(Resending because I forgot to cc the list.)

I agree that this is annoying, especially for new and casual users.

The only good reason I can think of for APL not exiting on Ctrl-D is
that if you accidentally hit Ctrl-D, you could accidentally lose the
whole contents of your workspace.

At least in GNU APL, if you hit Ctrl-D you get a message telling you
how to leave the interpreter.

Jay.

On 17 December 2014 at 20:06, Tobia Conforto <tobia.confo...@gmail.com> wrote:
> Hello
>
> Is there a reason why GNU APL does not exit on EOF, aka. Ctrl-D on cooked
> input?
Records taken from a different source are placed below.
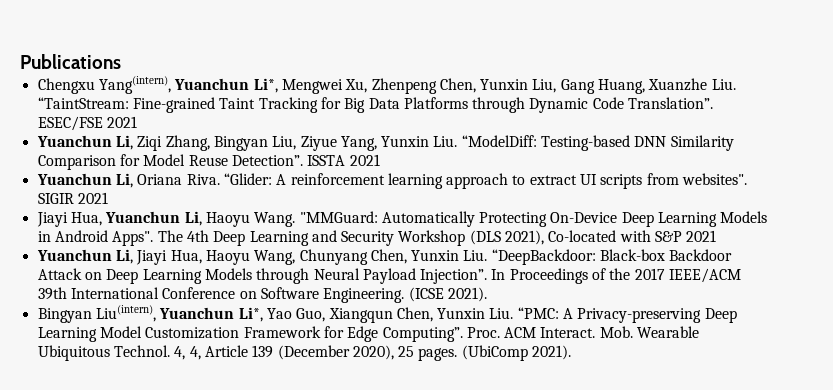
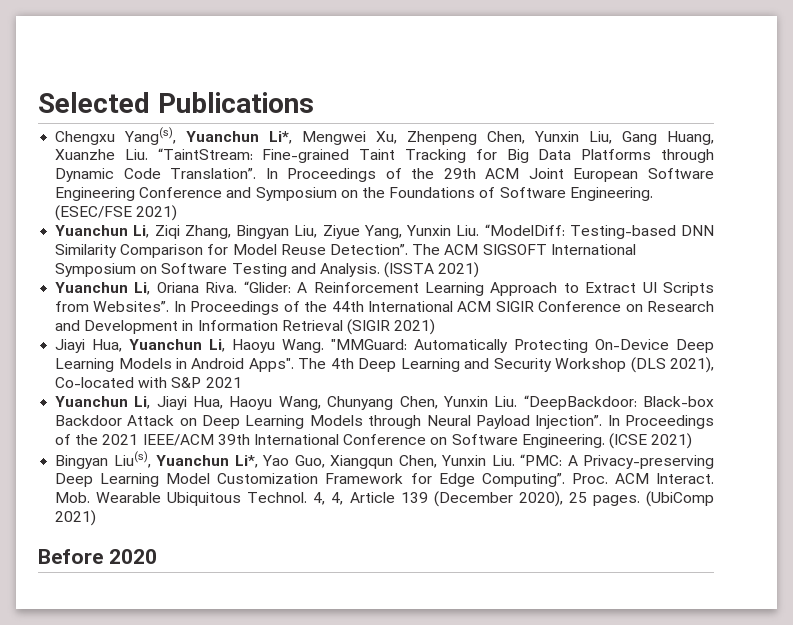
(20, 61) none -> [38,92,150,113] Selected
[98,76,171,94] Yang(intern), -> [124,127,177,145] Yang(s),
[37,116,137,131] ESEC/FSE 2021 -> [265,168,714,182] [55,187,653,201] [55,205,178,221] In Proceedings of the 29th ACM Joint European Software Engineering Conference and Symposium on the Foundations of Software Engineering. (ESEC/FSE 2021)
[307,154,380,166] ISSTA 2021 -> [412,244,636,255] [55,262,480,278] The ACM SIGSOFT International Symposium on Software Testing and Analysis. (ISSTA 2021)
[290,173,748,189] [37,192,108,204] reinforcement learning approach to extract UI scripts from websites". SIGIR 2021 -> [313,282,715,296] [55,301,715,315] [55,319,436,335] Reinforcement Learning Approach to Extract UI Scripts from Websites”. In Proceedings of the 44th International ACM SIGIR Conference on Research and Development in Information Retrieval (SIGIR 2021)
[634,268,665,280] 2017 -> [102,434,139,445] 2021
[447,287,487,302] [37,305,156,323] 2021). // Bingyan Liu(intern), -> [651,433,693,449] [55,451,151,469] 2021) // Bingyan Liu(s),
[532,345,572,360] 2021). -> [55,510,97,526] [38,549,157,564] 2021) // Before 2020

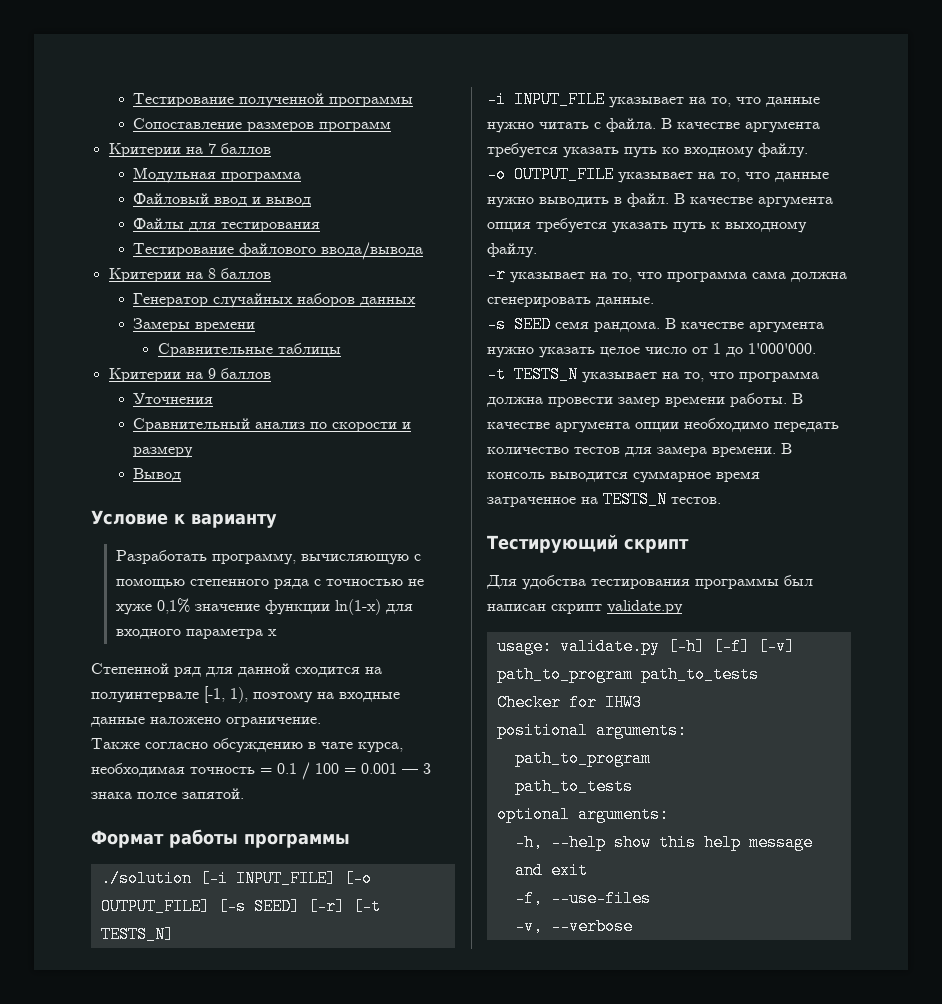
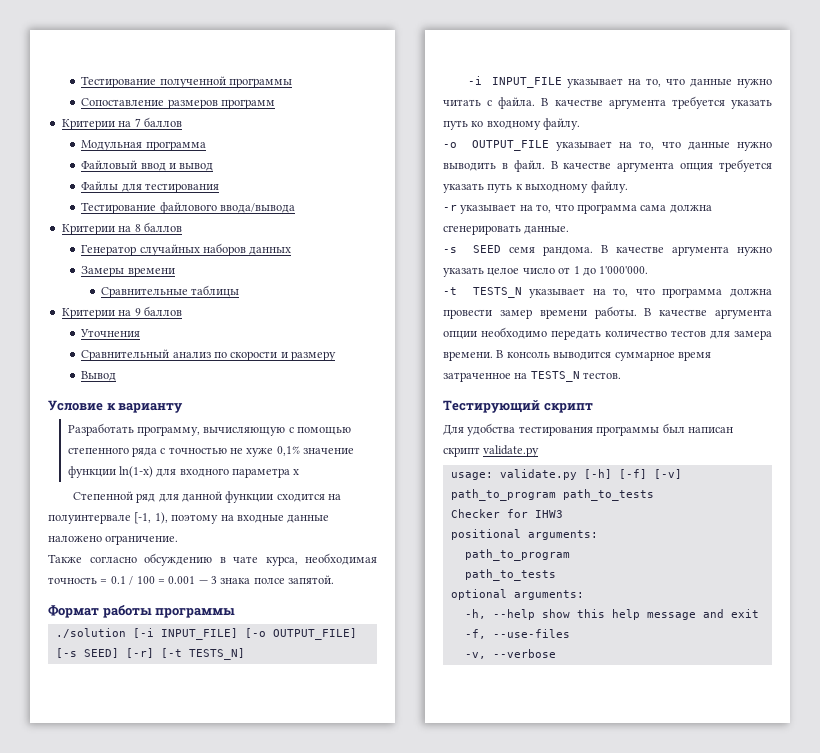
(290, 670) none -> [225,491,274,503] функции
Every shell and interpreter I have ever used does so by default.
>
> Maybe there are people who are used to typing "exit" or "logout" by hand,
> but for those of us who have always hit Ctrl-D to exit from any interactive
> line-oriented application, GNU APL's persistent refusal to do so is quite
> annoying ;-)
>
> Even Bash, when it has background jobs still running (that would become
> orphaned or receive sighup) will print a warning at the first Ctrl-D, but
> comply without further ado at the second one.
>
> If there is no valid reason, meaning that it's just some historic behaviour
> of APL interpreters, I would suggest changing it so that it's more coherent
> with the rest of GNU CLI tools. If instead there are valid reasons, could
> there be an option in the preferences file to enable it?